**REQUIRED ACTION**
Could you count the lines below that include the word "none" and give only the number?

**TASK INPUT**
━━━━━━━━━━━━━━━━━━━━

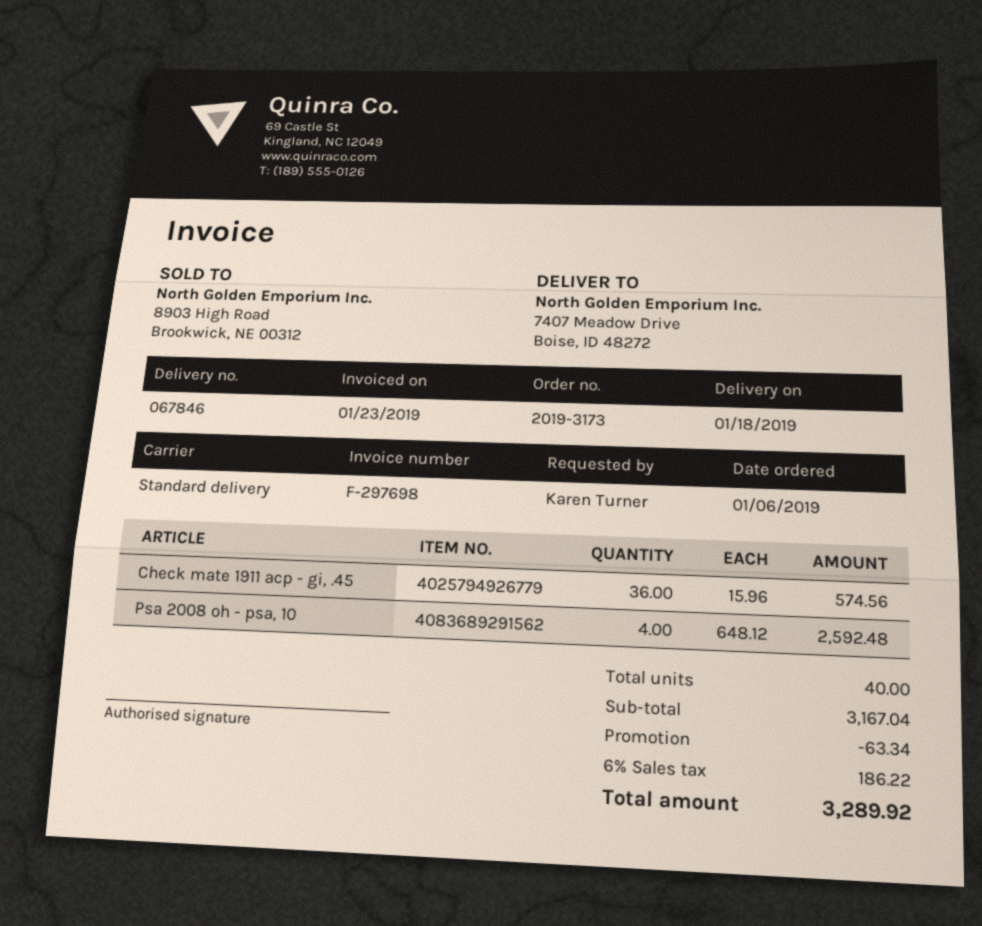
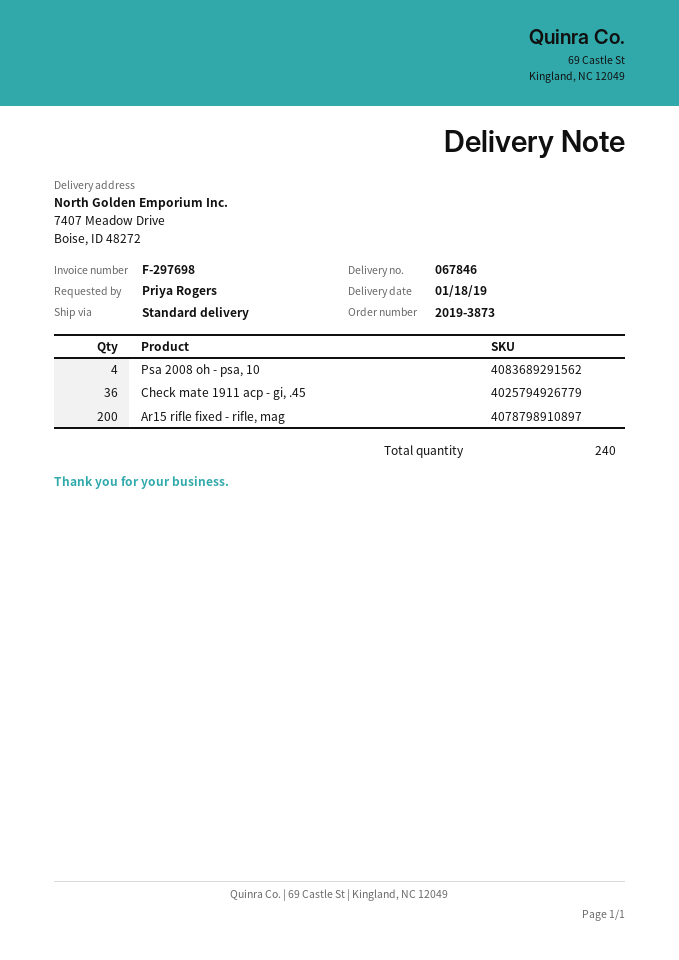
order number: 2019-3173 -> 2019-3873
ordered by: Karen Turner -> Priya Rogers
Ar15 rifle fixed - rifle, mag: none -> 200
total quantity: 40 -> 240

━━━━━━━━━━━━━━━━━━━━

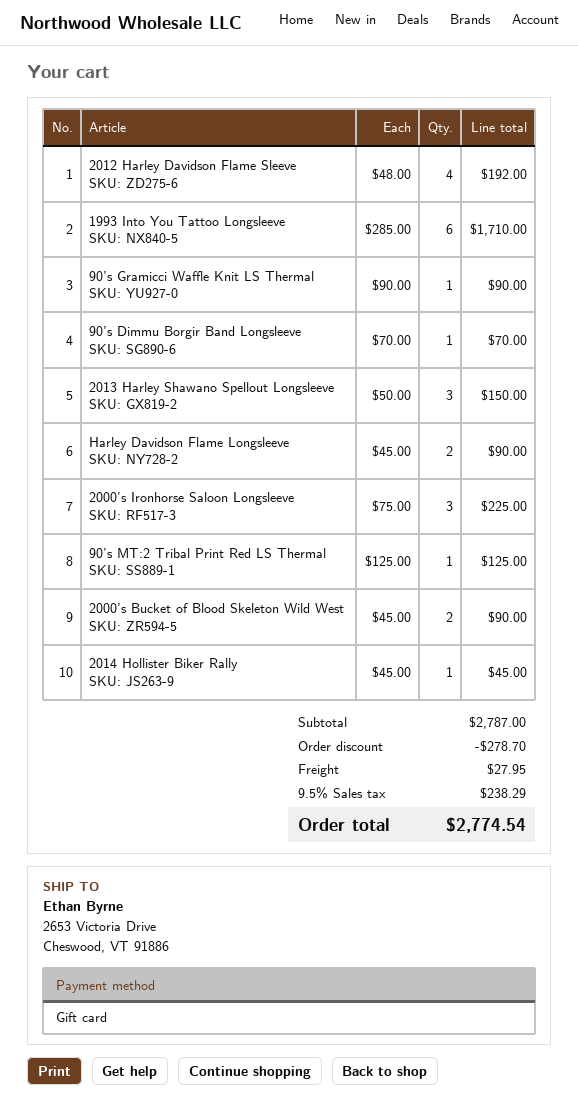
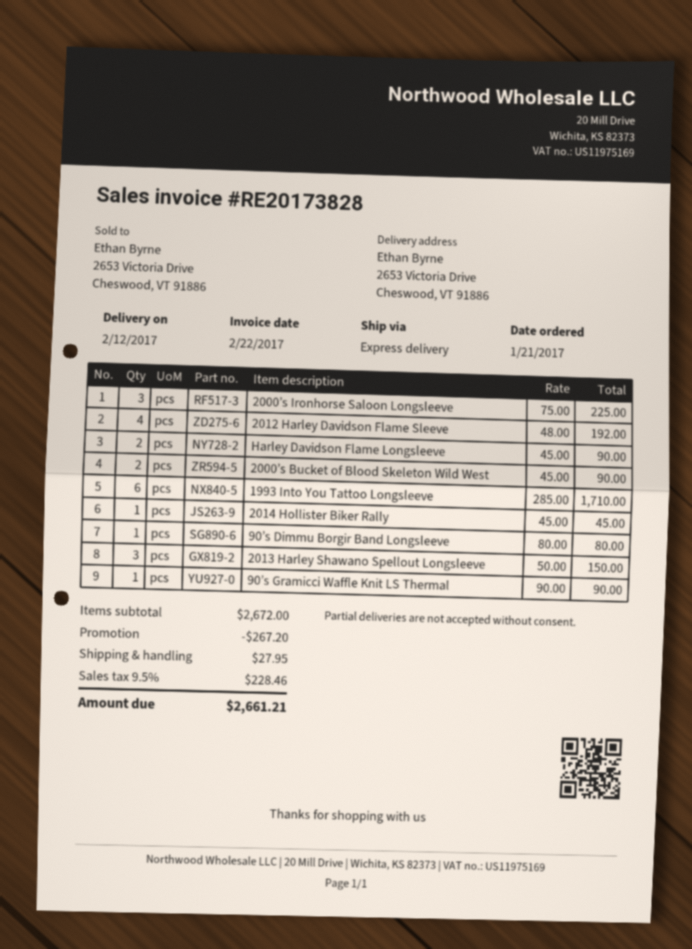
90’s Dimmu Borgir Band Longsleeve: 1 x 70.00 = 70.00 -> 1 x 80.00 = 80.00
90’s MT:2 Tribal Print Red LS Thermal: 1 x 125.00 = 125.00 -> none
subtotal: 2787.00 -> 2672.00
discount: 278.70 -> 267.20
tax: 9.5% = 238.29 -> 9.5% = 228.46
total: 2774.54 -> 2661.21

━━━━━━━━━━━━━━━━━━━━

**EXERCISE RESULT**
2